What you are asked to do
Transcribe the whole listing below. Pictures do not go in the copy.

Given entries
******
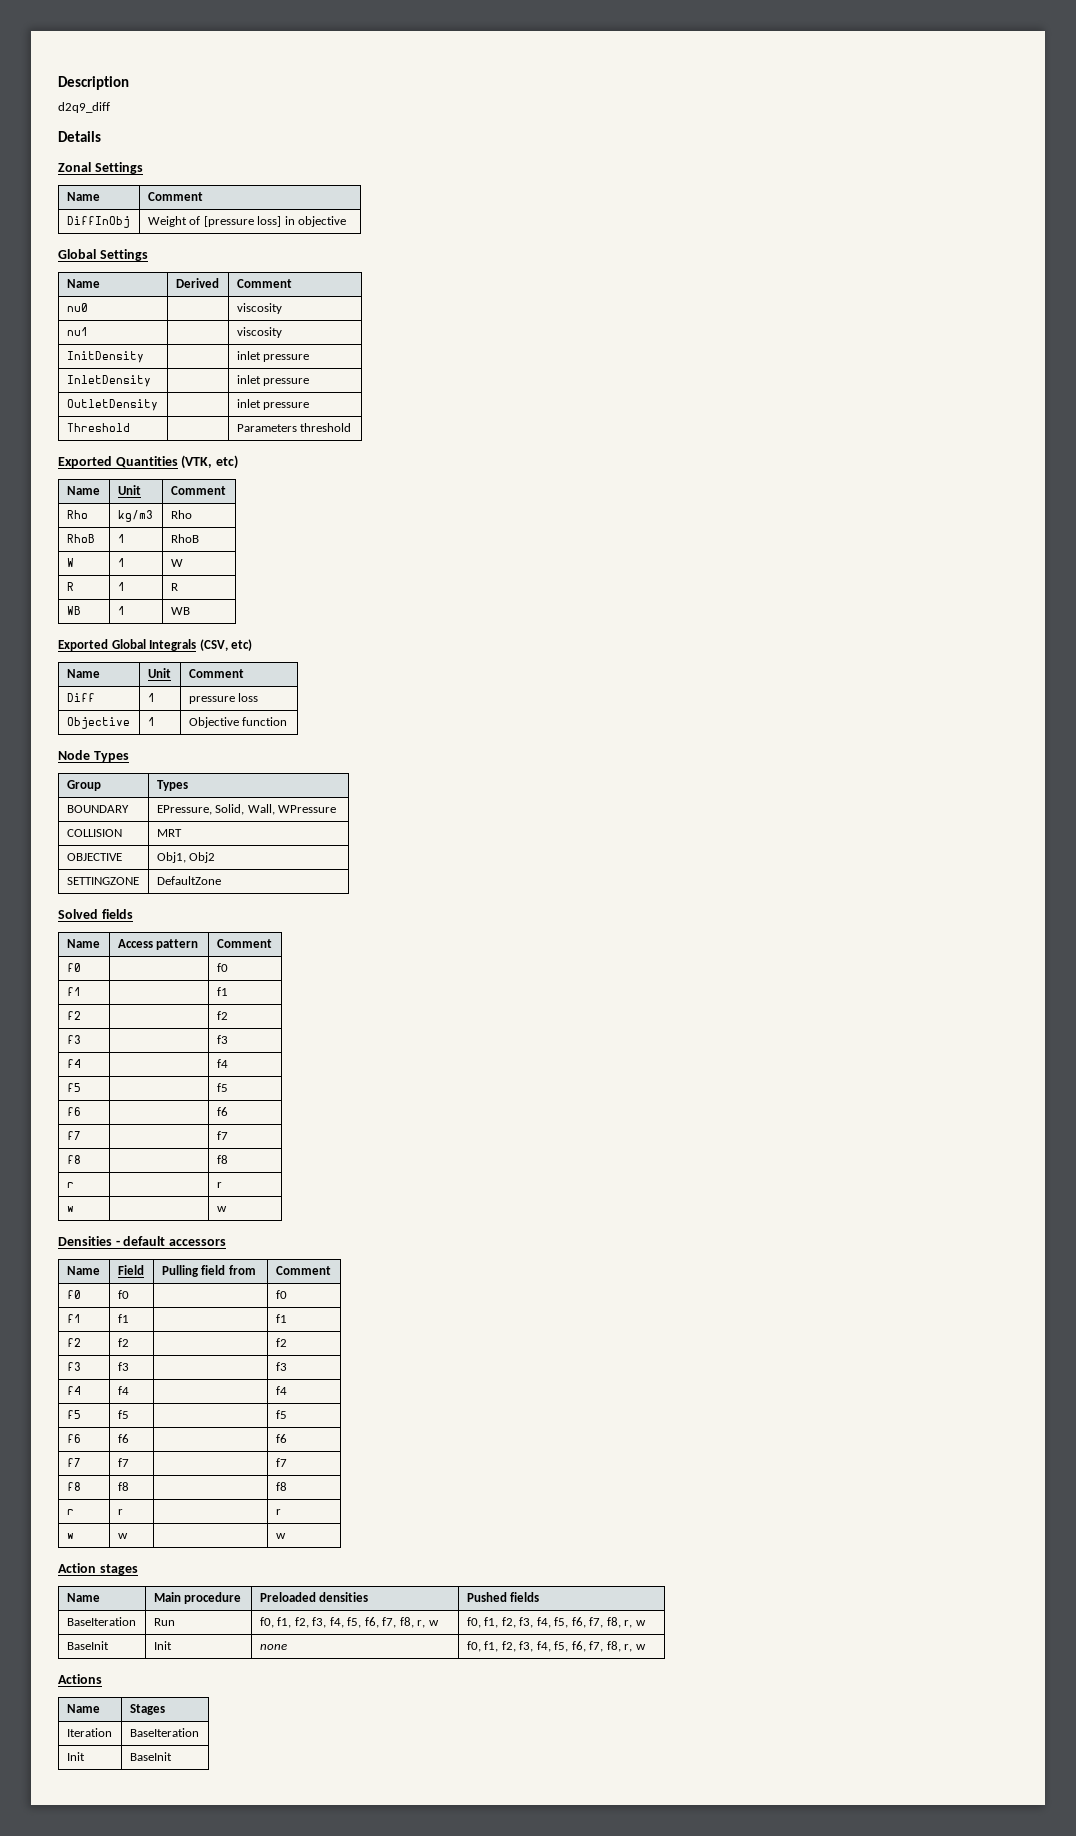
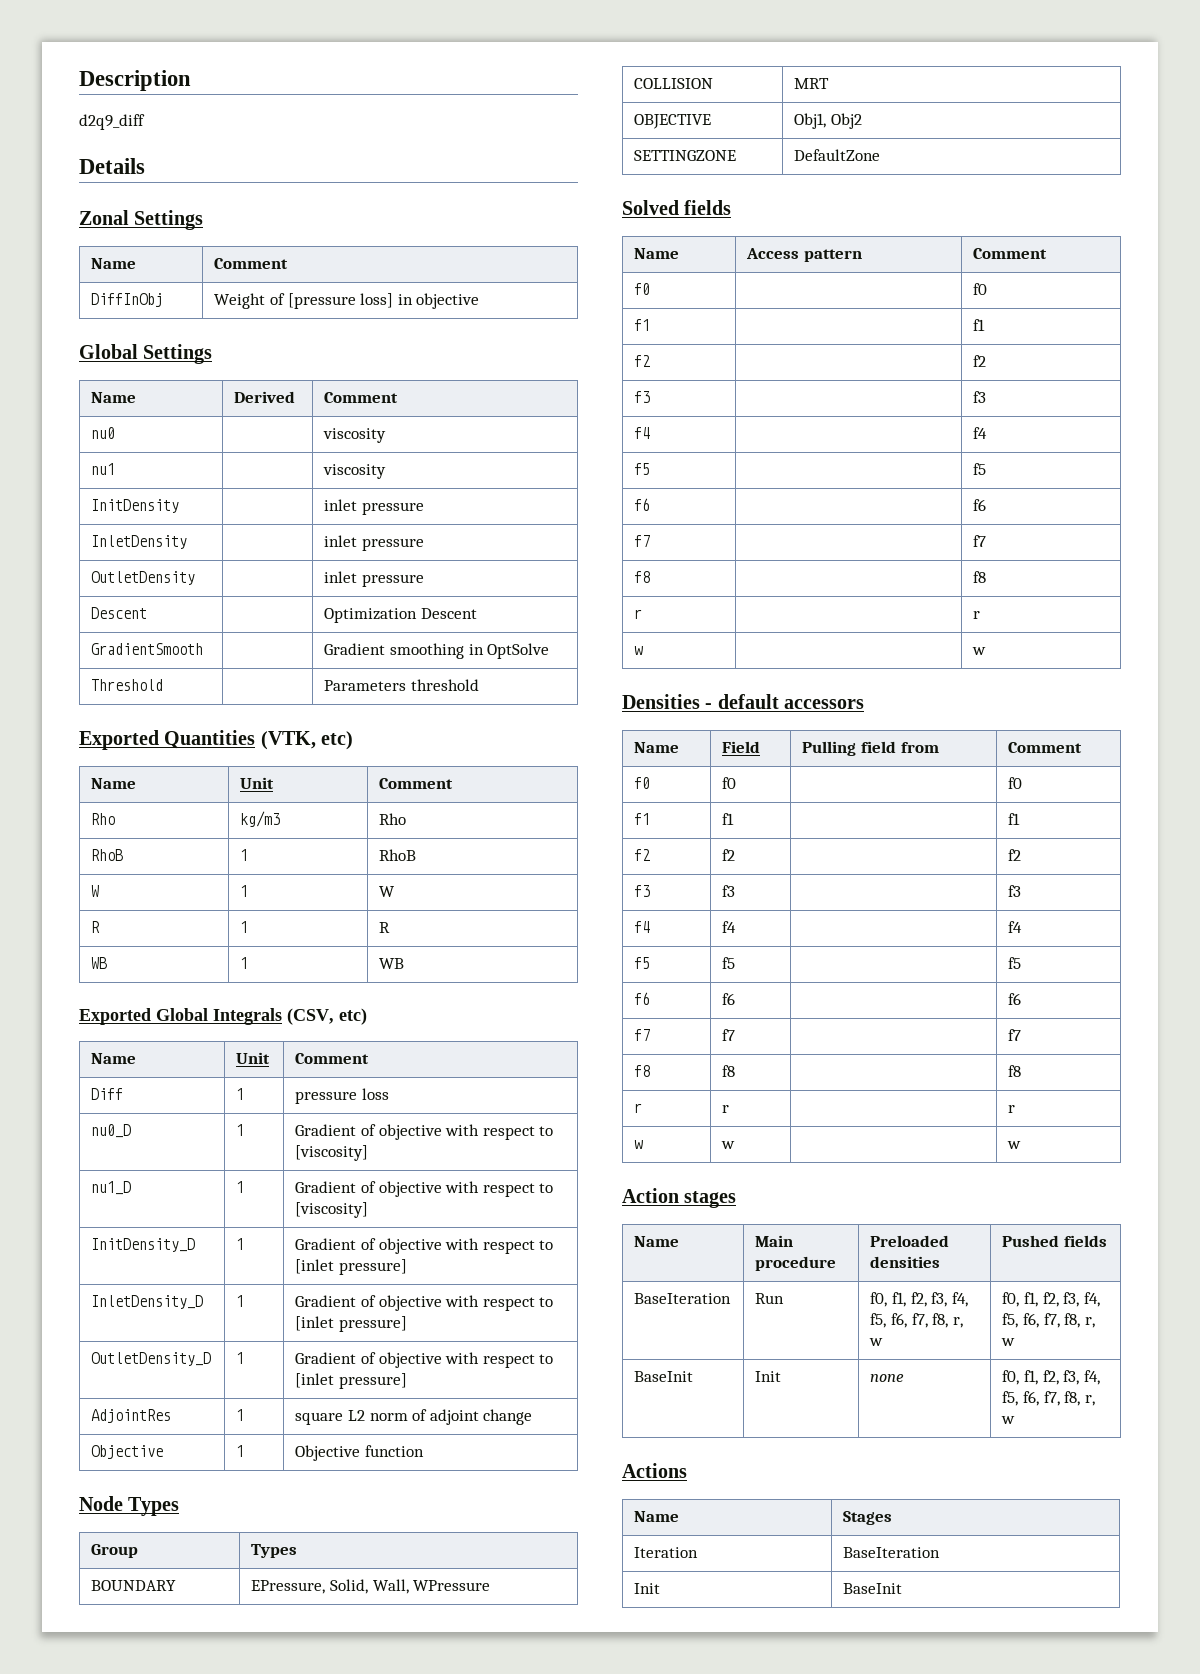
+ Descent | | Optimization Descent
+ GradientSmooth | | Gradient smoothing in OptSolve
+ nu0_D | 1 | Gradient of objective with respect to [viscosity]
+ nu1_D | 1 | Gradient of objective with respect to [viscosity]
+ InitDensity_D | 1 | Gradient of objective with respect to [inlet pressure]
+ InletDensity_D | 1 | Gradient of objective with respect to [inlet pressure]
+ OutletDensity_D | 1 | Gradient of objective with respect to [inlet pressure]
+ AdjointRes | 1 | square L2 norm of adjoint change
******
Response to the exercise
+ Descent | | Optimization Descent
+ GradientSmooth | | Gradient smoothing in OptSolve
+ nu0_D | 1 | Gradient of objective with respect to [viscosity]
+ nu1_D | 1 | Gradient of objective with respect to [viscosity]
+ InitDensity_D | 1 | Gradient of objective with respect to [inlet pressure]
+ InletDensity_D | 1 | Gradient of objective with respect to [inlet pressure]
+ OutletDensity_D | 1 | Gradient of objective with respect to [inlet pressure]
+ AdjointRes | 1 | square L2 norm of adjoint change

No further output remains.